[Extracted data entries]
+ + +
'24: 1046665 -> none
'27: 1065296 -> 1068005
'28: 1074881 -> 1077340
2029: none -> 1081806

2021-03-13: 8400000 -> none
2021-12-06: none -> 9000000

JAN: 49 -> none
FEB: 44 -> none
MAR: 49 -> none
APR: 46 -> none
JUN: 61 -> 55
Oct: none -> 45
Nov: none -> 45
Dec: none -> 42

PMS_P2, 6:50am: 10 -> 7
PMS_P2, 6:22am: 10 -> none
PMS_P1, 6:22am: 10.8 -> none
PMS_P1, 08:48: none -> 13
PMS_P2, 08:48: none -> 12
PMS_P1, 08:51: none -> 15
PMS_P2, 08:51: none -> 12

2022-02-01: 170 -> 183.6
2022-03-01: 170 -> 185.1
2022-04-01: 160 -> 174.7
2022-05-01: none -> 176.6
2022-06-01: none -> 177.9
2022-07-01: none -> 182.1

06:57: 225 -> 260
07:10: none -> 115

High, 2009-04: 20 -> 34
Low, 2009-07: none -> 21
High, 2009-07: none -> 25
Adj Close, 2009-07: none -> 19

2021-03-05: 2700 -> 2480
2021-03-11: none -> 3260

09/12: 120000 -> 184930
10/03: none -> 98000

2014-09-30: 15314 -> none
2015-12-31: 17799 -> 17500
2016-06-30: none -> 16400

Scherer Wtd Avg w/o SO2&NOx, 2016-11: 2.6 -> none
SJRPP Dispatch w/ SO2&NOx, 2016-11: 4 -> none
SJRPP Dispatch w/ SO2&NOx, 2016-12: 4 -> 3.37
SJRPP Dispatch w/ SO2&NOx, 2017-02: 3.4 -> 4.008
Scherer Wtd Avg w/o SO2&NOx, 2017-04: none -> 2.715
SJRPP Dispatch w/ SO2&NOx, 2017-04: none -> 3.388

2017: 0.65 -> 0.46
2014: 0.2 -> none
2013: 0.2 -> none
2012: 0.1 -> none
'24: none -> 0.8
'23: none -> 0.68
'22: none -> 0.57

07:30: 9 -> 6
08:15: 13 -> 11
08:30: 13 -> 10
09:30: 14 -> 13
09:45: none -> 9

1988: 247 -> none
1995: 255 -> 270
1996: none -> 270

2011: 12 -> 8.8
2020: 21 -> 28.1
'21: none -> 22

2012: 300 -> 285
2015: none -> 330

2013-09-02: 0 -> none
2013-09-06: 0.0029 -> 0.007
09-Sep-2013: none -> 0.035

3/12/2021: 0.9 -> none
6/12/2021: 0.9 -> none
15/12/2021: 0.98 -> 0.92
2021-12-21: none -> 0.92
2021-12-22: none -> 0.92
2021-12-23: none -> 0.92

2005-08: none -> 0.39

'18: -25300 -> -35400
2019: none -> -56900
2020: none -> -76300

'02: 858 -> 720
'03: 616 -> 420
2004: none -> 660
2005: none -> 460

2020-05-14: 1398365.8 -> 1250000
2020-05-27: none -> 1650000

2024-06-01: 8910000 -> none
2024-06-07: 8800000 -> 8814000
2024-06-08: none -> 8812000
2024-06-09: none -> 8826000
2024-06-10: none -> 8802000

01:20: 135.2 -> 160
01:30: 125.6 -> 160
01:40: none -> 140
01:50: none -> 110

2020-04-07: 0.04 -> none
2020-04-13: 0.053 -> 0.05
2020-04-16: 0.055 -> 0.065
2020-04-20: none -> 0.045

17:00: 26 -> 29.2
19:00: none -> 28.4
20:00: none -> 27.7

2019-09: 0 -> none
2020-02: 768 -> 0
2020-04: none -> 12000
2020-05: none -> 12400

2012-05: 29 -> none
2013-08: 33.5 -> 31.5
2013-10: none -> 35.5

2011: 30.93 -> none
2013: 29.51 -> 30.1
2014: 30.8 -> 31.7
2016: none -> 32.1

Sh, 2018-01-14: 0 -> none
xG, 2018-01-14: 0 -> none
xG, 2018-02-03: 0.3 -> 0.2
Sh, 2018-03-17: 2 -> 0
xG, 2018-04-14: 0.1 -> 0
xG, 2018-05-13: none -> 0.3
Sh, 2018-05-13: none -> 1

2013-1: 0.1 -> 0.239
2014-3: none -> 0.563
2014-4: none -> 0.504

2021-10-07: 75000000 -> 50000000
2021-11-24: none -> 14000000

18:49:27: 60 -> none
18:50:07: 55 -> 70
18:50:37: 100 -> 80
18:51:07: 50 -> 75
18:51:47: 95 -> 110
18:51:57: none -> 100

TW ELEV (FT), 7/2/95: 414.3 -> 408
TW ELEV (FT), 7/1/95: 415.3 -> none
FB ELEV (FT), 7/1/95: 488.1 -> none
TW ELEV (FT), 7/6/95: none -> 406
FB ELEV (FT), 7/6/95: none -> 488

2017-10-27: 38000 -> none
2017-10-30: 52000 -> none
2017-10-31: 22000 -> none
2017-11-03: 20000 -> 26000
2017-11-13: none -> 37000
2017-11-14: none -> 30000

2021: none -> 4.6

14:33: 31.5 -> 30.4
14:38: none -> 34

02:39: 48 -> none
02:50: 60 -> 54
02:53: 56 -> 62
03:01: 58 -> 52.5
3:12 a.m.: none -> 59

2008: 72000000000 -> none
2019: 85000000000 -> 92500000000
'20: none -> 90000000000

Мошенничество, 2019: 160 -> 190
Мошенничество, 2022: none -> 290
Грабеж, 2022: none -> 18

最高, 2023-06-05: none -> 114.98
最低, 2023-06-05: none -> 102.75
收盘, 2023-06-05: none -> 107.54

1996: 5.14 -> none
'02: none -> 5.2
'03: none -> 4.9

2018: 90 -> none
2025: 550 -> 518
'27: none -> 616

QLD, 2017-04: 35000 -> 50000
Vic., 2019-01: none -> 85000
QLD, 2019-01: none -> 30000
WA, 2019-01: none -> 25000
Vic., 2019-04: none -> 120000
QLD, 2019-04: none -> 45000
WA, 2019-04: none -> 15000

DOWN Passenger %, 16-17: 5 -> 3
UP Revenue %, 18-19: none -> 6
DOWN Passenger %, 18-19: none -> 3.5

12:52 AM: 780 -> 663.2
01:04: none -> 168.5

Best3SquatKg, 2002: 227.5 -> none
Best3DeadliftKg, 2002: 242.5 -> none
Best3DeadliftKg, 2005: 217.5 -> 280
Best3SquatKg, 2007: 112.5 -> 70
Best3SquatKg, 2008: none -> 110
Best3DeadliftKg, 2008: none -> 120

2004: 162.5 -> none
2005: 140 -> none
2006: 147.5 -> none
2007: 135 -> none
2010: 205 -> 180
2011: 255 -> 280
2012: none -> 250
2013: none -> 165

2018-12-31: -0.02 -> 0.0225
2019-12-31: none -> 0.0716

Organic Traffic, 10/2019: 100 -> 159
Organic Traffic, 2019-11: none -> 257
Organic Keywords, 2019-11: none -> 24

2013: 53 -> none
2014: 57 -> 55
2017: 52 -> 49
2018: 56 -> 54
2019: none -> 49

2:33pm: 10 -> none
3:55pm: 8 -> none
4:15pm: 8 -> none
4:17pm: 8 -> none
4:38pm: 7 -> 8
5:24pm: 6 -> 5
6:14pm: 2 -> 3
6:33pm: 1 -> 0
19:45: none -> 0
+ + +
**Work instruction:** Each line of the data should be transcribed exactly.

**Exercise answer:**
'24: 1046665 -> none
'27: 1065296 -> 1068005
'28: 1074881 -> 1077340
2029: none -> 1081806

2021-03-13: 8400000 -> none
2021-12-06: none -> 9000000

JAN: 49 -> none
FEB: 44 -> none
MAR: 49 -> none
APR: 46 -> none
JUN: 61 -> 55
Oct: none -> 45
Nov: none -> 45
Dec: none -> 42

PMS_P2, 6:50am: 10 -> 7
PMS_P2, 6:22am: 10 -> none
PMS_P1, 6:22am: 10.8 -> none
PMS_P1, 08:48: none -> 13
PMS_P2, 08:48: none -> 12
PMS_P1, 08:51: none -> 15
PMS_P2, 08:51: none -> 12

2022-02-01: 170 -> 183.6
2022-03-01: 170 -> 185.1
2022-04-01: 160 -> 174.7
2022-05-01: none -> 176.6
2022-06-01: none -> 177.9
2022-07-01: none -> 182.1

06:57: 225 -> 260
07:10: none -> 115

High, 2009-04: 20 -> 34
Low, 2009-07: none -> 21
High, 2009-07: none -> 25
Adj Close, 2009-07: none -> 19

2021-03-05: 2700 -> 2480
2021-03-11: none -> 3260

09/12: 120000 -> 184930
10/03: none -> 98000

2014-09-30: 15314 -> none
2015-12-31: 17799 -> 17500
2016-06-30: none -> 16400

Scherer Wtd Avg w/o SO2&NOx, 2016-11: 2.6 -> none
SJRPP Dispatch w/ SO2&NOx, 2016-11: 4 -> none
SJRPP Dispatch w/ SO2&NOx, 2016-12: 4 -> 3.37
SJRPP Dispatch w/ SO2&NOx, 2017-02: 3.4 -> 4.008
Scherer Wtd Avg w/o SO2&NOx, 2017-04: none -> 2.715
SJRPP Dispatch w/ SO2&NOx, 2017-04: none -> 3.388

2017: 0.65 -> 0.46
2014: 0.2 -> none
2013: 0.2 -> none
2012: 0.1 -> none
'24: none -> 0.8
'23: none -> 0.68
'22: none -> 0.57

07:30: 9 -> 6
08:15: 13 -> 11
08:30: 13 -> 10
09:30: 14 -> 13
09:45: none -> 9

1988: 247 -> none
1995: 255 -> 270
1996: none -> 270

2011: 12 -> 8.8
2020: 21 -> 28.1
'21: none -> 22

2012: 300 -> 285
2015: none -> 330

2013-09-02: 0 -> none
2013-09-06: 0.0029 -> 0.007
09-Sep-2013: none -> 0.035

3/12/2021: 0.9 -> none
6/12/2021: 0.9 -> none
15/12/2021: 0.98 -> 0.92
2021-12-21: none -> 0.92
2021-12-22: none -> 0.92
2021-12-23: none -> 0.92

2005-08: none -> 0.39

'18: -25300 -> -35400
2019: none -> -56900
2020: none -> -76300

'02: 858 -> 720
'03: 616 -> 420
2004: none -> 660
2005: none -> 460

2020-05-14: 1398365.8 -> 1250000
2020-05-27: none -> 1650000

2024-06-01: 8910000 -> none
2024-06-07: 8800000 -> 8814000
2024-06-08: none -> 8812000
2024-06-09: none -> 8826000
2024-06-10: none -> 8802000

01:20: 135.2 -> 160
01:30: 125.6 -> 160
01:40: none -> 140
01:50: none -> 110

2020-04-07: 0.04 -> none
2020-04-13: 0.053 -> 0.05
2020-04-16: 0.055 -> 0.065
2020-04-20: none -> 0.045

17:00: 26 -> 29.2
19:00: none -> 28.4
20:00: none -> 27.7

2019-09: 0 -> none
2020-02: 768 -> 0
2020-04: none -> 12000
2020-05: none -> 12400

2012-05: 29 -> none
2013-08: 33.5 -> 31.5
2013-10: none -> 35.5

2011: 30.93 -> none
2013: 29.51 -> 30.1
2014: 30.8 -> 31.7
2016: none -> 32.1

Sh, 2018-01-14: 0 -> none
xG, 2018-01-14: 0 -> none
xG, 2018-02-03: 0.3 -> 0.2
Sh, 2018-03-17: 2 -> 0
xG, 2018-04-14: 0.1 -> 0
xG, 2018-05-13: none -> 0.3
Sh, 2018-05-13: none -> 1

2013-1: 0.1 -> 0.239
2014-3: none -> 0.563
2014-4: none -> 0.504

2021-10-07: 75000000 -> 50000000
2021-11-24: none -> 14000000

18:49:27: 60 -> none
18:50:07: 55 -> 70
18:50:37: 100 -> 80
18:51:07: 50 -> 75
18:51:47: 95 -> 110
18:51:57: none -> 100

TW ELEV (FT), 7/2/95: 414.3 -> 408
TW ELEV (FT), 7/1/95: 415.3 -> none
FB ELEV (FT), 7/1/95: 488.1 -> none
TW ELEV (FT), 7/6/95: none -> 406
FB ELEV (FT), 7/6/95: none -> 488

2017-10-27: 38000 -> none
2017-10-30: 52000 -> none
2017-10-31: 22000 -> none
2017-11-03: 20000 -> 26000
2017-11-13: none -> 37000
2017-11-14: none -> 30000

2021: none -> 4.6

14:33: 31.5 -> 30.4
14:38: none -> 34

02:39: 48 -> none
02:50: 60 -> 54
02:53: 56 -> 62
03:01: 58 -> 52.5
3:12 a.m.: none -> 59

2008: 72000000000 -> none
2019: 85000000000 -> 92500000000
'20: none -> 90000000000

Мошенничество, 2019: 160 -> 190
Мошенничество, 2022: none -> 290
Грабеж, 2022: none -> 18

最高, 2023-06-05: none -> 114.98
最低, 2023-06-05: none -> 102.75
收盘, 2023-06-05: none -> 107.54

1996: 5.14 -> none
'02: none -> 5.2
'03: none -> 4.9

2018: 90 -> none
2025: 550 -> 518
'27: none -> 616

QLD, 2017-04: 35000 -> 50000
Vic., 2019-01: none -> 85000
QLD, 2019-01: none -> 30000
WA, 2019-01: none -> 25000
Vic., 2019-04: none -> 120000
QLD, 2019-04: none -> 45000
WA, 2019-04: none -> 15000

DOWN Passenger %, 16-17: 5 -> 3
UP Revenue %, 18-19: none -> 6
DOWN Passenger %, 18-19: none -> 3.5

12:52 AM: 780 -> 663.2
01:04: none -> 168.5

Best3SquatKg, 2002: 227.5 -> none
Best3DeadliftKg, 2002: 242.5 -> none
Best3DeadliftKg, 2005: 217.5 -> 280
Best3SquatKg, 2007: 112.5 -> 70
Best3SquatKg, 2008: none -> 110
Best3DeadliftKg, 2008: none -> 120

2004: 162.5 -> none
2005: 140 -> none
2006: 147.5 -> none
2007: 135 -> none
2010: 205 -> 180
2011: 255 -> 280
2012: none -> 250
2013: none -> 165

2018-12-31: -0.02 -> 0.0225
2019-12-31: none -> 0.0716

Organic Traffic, 10/2019: 100 -> 159
Organic Traffic, 2019-11: none -> 257
Organic Keywords, 2019-11: none -> 24

2013: 53 -> none
2014: 57 -> 55
2017: 52 -> 49
2018: 56 -> 54
2019: none -> 49

2:33pm: 10 -> none
3:55pm: 8 -> none
4:15pm: 8 -> none
4:17pm: 8 -> none
4:38pm: 7 -> 8
5:24pm: 6 -> 5
6:14pm: 2 -> 3
6:33pm: 1 -> 0
19:45: none -> 0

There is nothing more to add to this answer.